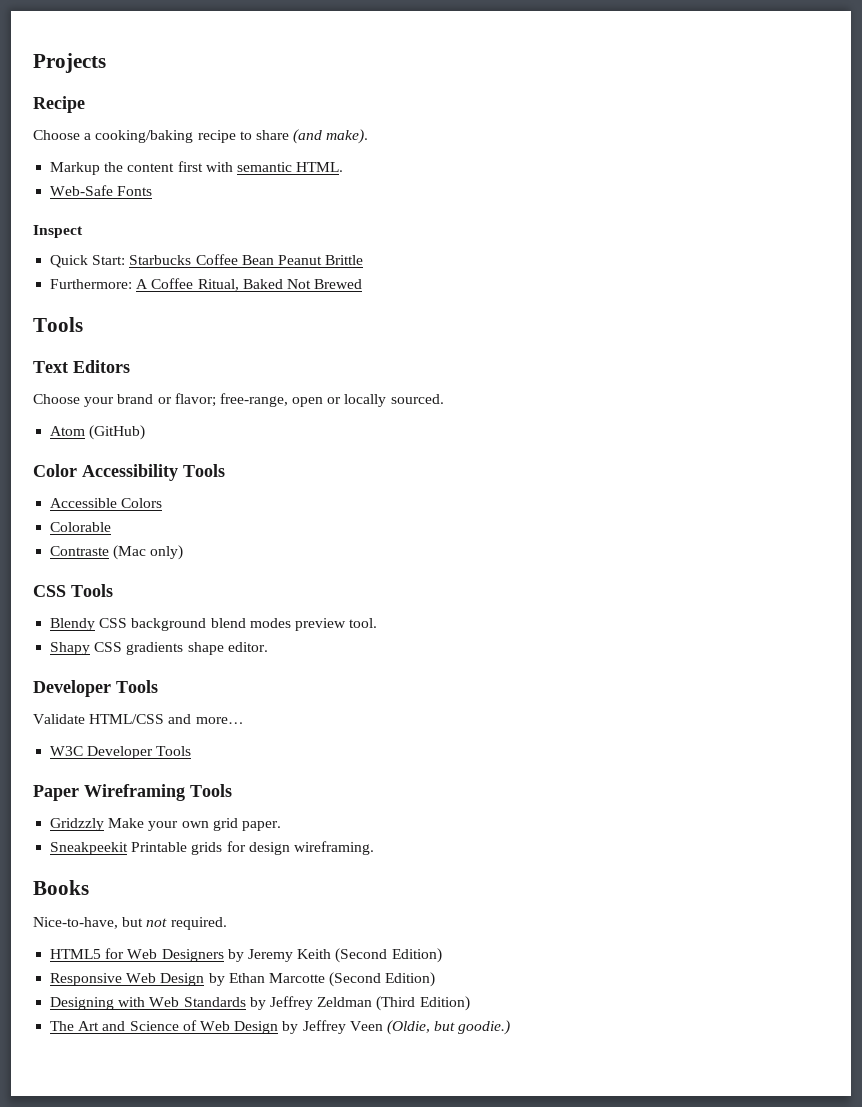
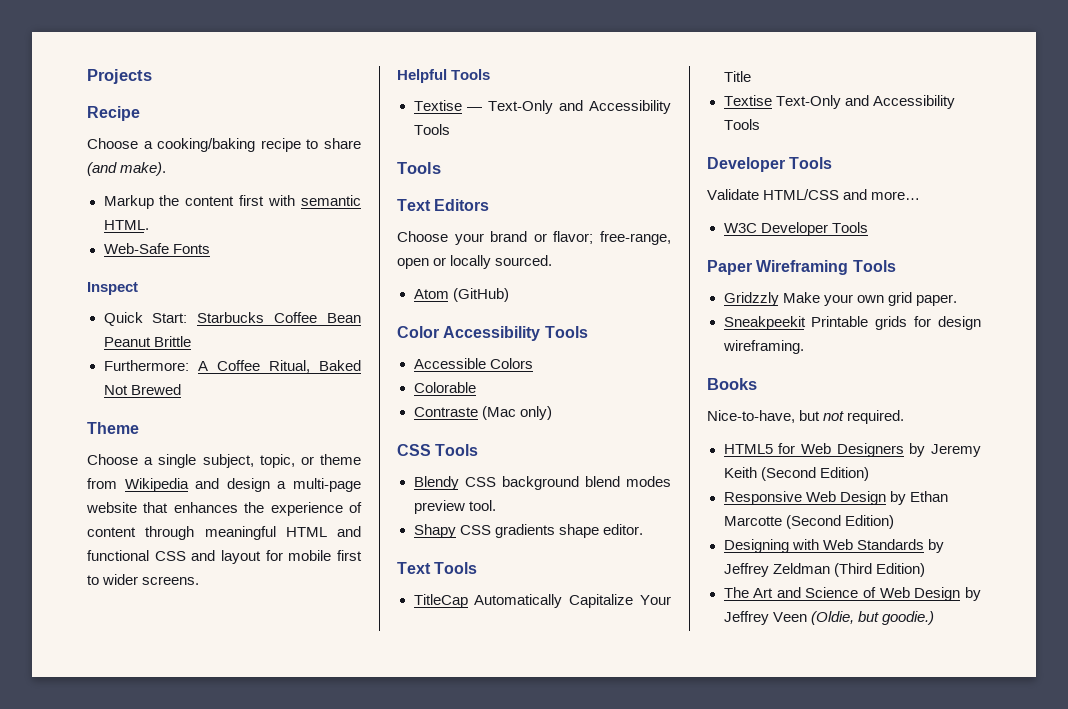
(363, 284) none -> [87,422,139,434] [87,454,361,468] [87,478,361,492] [86,502,362,516] [87,526,361,540] [87,550,362,564] [87,574,200,585] [397,69,491,83] [413,100,671,114] [413,124,450,135] // Theme // Choose a single subject, topic, or theme from Wikipedia and design a multi-page website that enhances the experience of content through meaningful HTML and functional CSS and layout for mobile first to wider screens. // Helpful Tools // Textise — Text-Only and Accessibility Tools
(268, 647) none -> [397,562,478,574] [413,594,671,608] [723,71,751,82] [723,95,955,109] [723,119,760,130] // Text Tools // TitleCap Automatically Capitalize Your Title // Textise Text-Only and Accessibility Tools

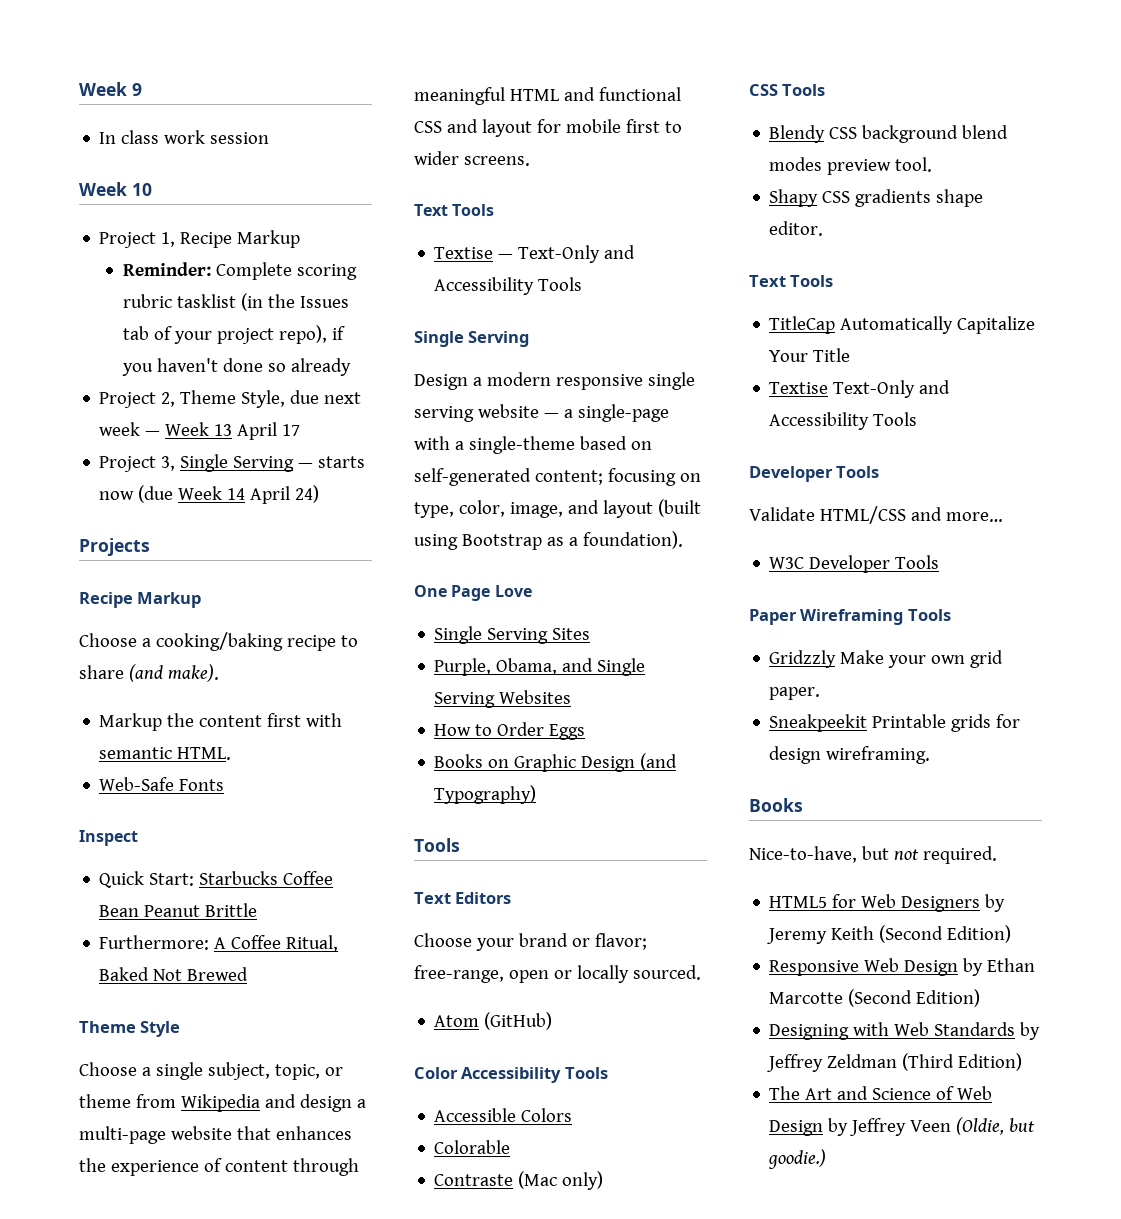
(87, 76) none -> [79,82,142,96] [99,130,270,144] [79,182,152,196] [99,230,301,248] [122,262,357,280] [122,293,349,311] [122,325,345,344] [121,358,351,376] [99,390,362,408] [99,422,301,440] [99,454,366,472] [99,485,320,504] Week 9 // In class work session // Week 10 // Project 1, Recipe Markup // Reminder: Complete scoring rubric tasklist (in the Issues tab of your project repo), if you haven't done so already // Project 2, Theme Style, due next week — Week 13 April 17 // Project 3, Single Serving — starts now (due Week 14 April 24) //
(140, 113) none -> [137,592,202,608] Markup
(139, 428) none -> [140,1021,181,1037] Style
[397,69,447,83] Helpful -> [414,204,448,216] Text
(450, 129) none -> [414,331,530,347] [414,372,695,390] [414,404,669,422] [414,436,652,454] [414,468,701,486] [414,499,701,518] [414,531,683,550] [414,585,532,601] [434,626,591,644] [434,658,646,676] [434,690,572,708] [434,722,586,740] [434,753,678,772] [434,785,537,804] // Single Serving // Design a modern responsive single serving website — a single-page with a single-theme based on self-generated content; focusing on type, color, image, and layout (built using Bootstrap as a foundation). // One Page Love // Single Serving Sites // Purple, Obama, and Single Serving Websites // How to Order Eggs // Books on Graphic Design (and Typography)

- Problem details: Work out how many lines of the entries include the word "Only", and respond with that number and nothing more.

- Task result: 2